The monumental case that created movement against PFAs was commenced by a cattle farmer from West Virginia, Wilbur Tennant.[44] Mr. Tennant filed the lawsuit because of the odd manner in which his cows were dying and Mr. Tennant believed it was related to the waste facility owned by Dupont near his land.[45] He hired attorney Rob Bilot to pursue the action, which, while ultimately settled in 2004, was the first time a chemical creator was held accountable.[46] This action and the danger Rob Bilot and Wilbur Tennant uncovered led to a surge of litigation within the local area, numbering in the thousands.[47] Many cases that are still being fought over PFAs find their roots in the original Tennant action.
A more recent case that provides a layout of how to approach cases over PFAs comes from the state of South Carolina. These cases are where local water utilities and DuPont, Chemours, and Corteva all came to a settlement agreement totaling $1.2 billion dollars, holding the companies accountable for their deeds.[48] The Plaintiffs alleged that “DuPont, Chemours, and Corteva sold PFAS-containing products and knew that those products would contaminate the environment and lead to human health issues, such as cancer.”[49] The settlement included that the funds will be used for the additional testing of water thought to contain PFAs.[50] This case was one of several cases involving PFAs going on in South Carolina, and settlements have been reached in other cases involving PFAs. In a case against 3M, the public water utilities and 3M came to a settlement that stated 3M will also pay $12.5 billion dollars for testing and cleanup of contaminated areas.[51] These settlements mean that the companies who were responsible for the issue paid for their actions, and the same companies are in future cases as well.
All of the cases discussed above show these chemicals are destructive and action is necessary. The chemicals have allegedly brought down land value and damaged the lives of thousands. If there is to be any hope of eliminating these chemicals from the environment, swift change needs to happen. This note shall now transition to the chemical companies’ best weapon against any agency action: the Major Questions Doctrine.

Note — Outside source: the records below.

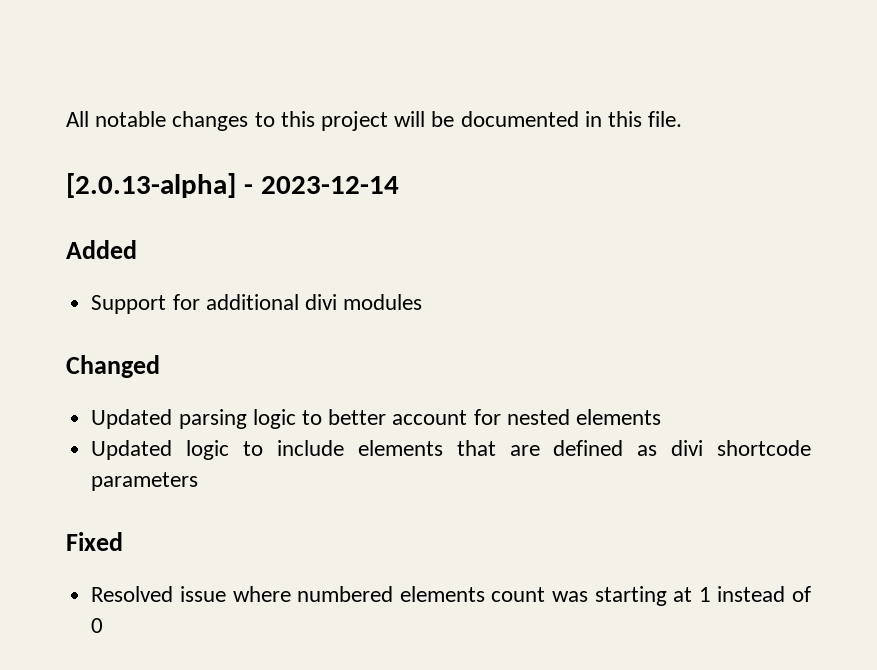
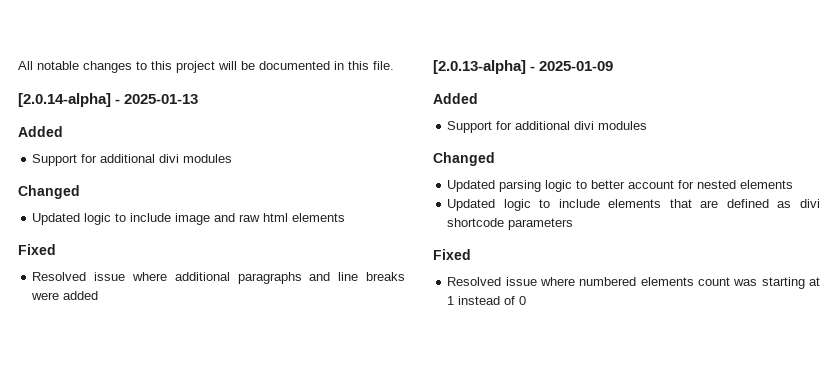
+ [2.0.14-alpha] - 2025-01-13
+ Added
+ Support for additional divi modules
+ Changed
+ Updated logic to include image and raw html elements
+ Fixed
+ Resolved issue where additional paragraphs and line breaks were added
- [2.0.13-alpha] - 2023-12-14
+ [2.0.13-alpha] - 2025-01-09

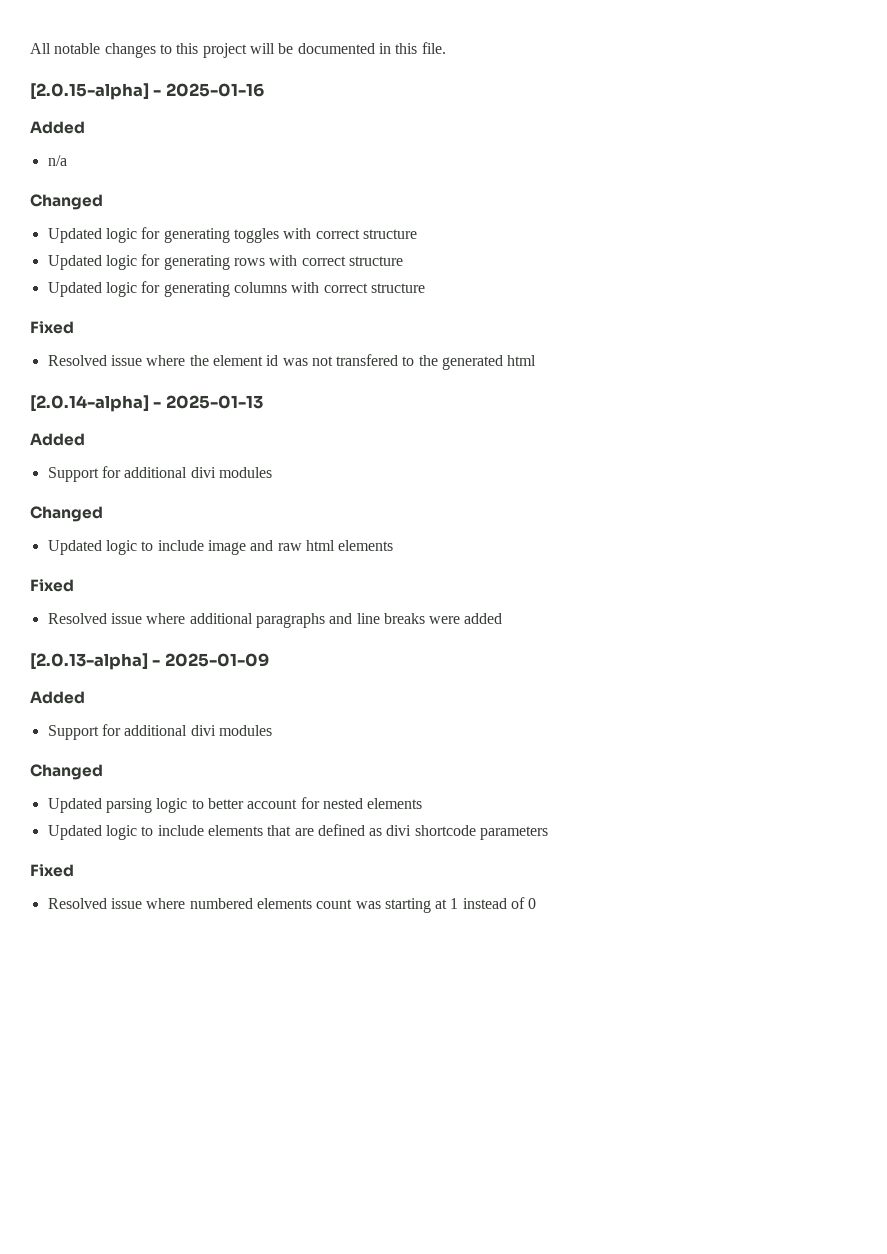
+ [2.0.15-alpha] - 2025-01-16
+ Added
+ n/a
+ Changed
+ Updated logic for generating toggles with correct structure
+ Updated logic for generating rows with correct structure
+ Updated logic for generating columns with correct structure
+ Fixed
+ Resolved issue where the element id was not transfered to the generated html

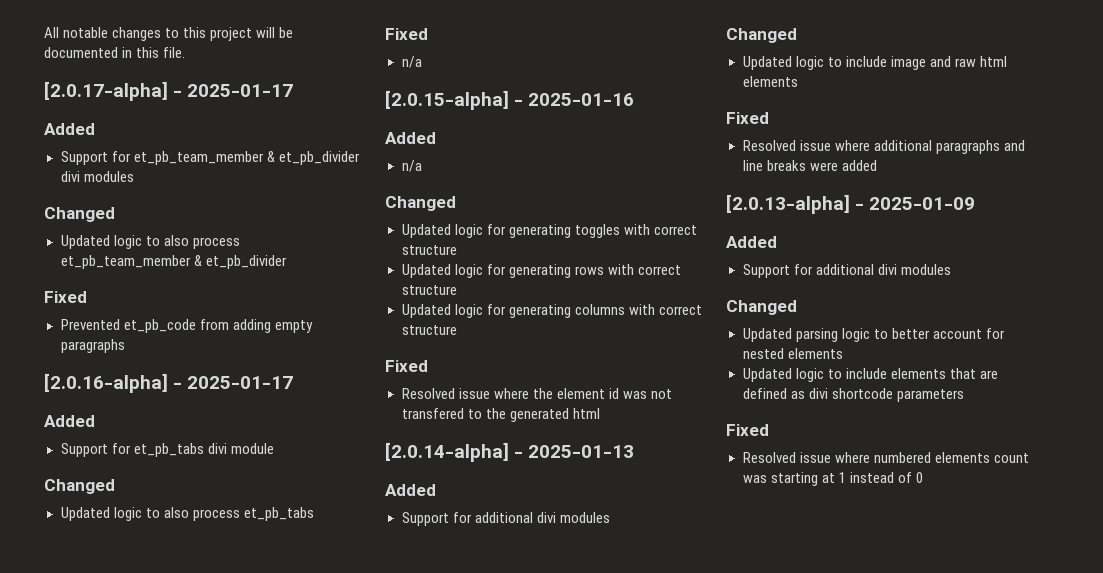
+ [2.0.17-alpha] - 2025-01-17
+ Added
+ Support for et_pb_team_member & et_pb_divider divi modules
+ Changed
+ Updated logic to also process et_pb_team_member & et_pb_divider
+ Fixed
+ Prevented et_pb_code from adding empty paragraphs
+ [2.0.16-alpha] - 2025-01-17
+ Added
+ Support for et_pb_tabs divi module
+ Changed
+ Updated logic to also process et_pb_tabs
+ Fixed
+ n/a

Overview of the Major Questions Doctrine
Before discussing the Government’s approach to regulating these chemicals, it is important to discuss the chemical companies’ greatest weapon. The Major Questions Doctrine states that an agency can only regulate matters or areas over which Congress has expressly given them authority.[52] As the EPA attempts to regulate PFAs it is very likely that the companies will employ the Doctrine as a shield against regulations that are not expressly done by the will of Congress. The Doctrine consists of 3 relevant evaluations as to whether the agency action (1) is one of vast economic impact or; (2) an attempt to regulate an issue of vast political significance; and (3) is done without congressional delegated authority.[53] The Major Questions Doctrine became a hot topic in the relatively recent opinion of West Virginia v. EPA.[54] There is some debate among scholars about where the doctrine actually came from; though Justice Gorsuch lays out precedent for the doctrine in his concurrence.[55] This analysis will explore Justice Gorsuch’s concurrence because of how well the foundation was laid for this Doctrine.[56]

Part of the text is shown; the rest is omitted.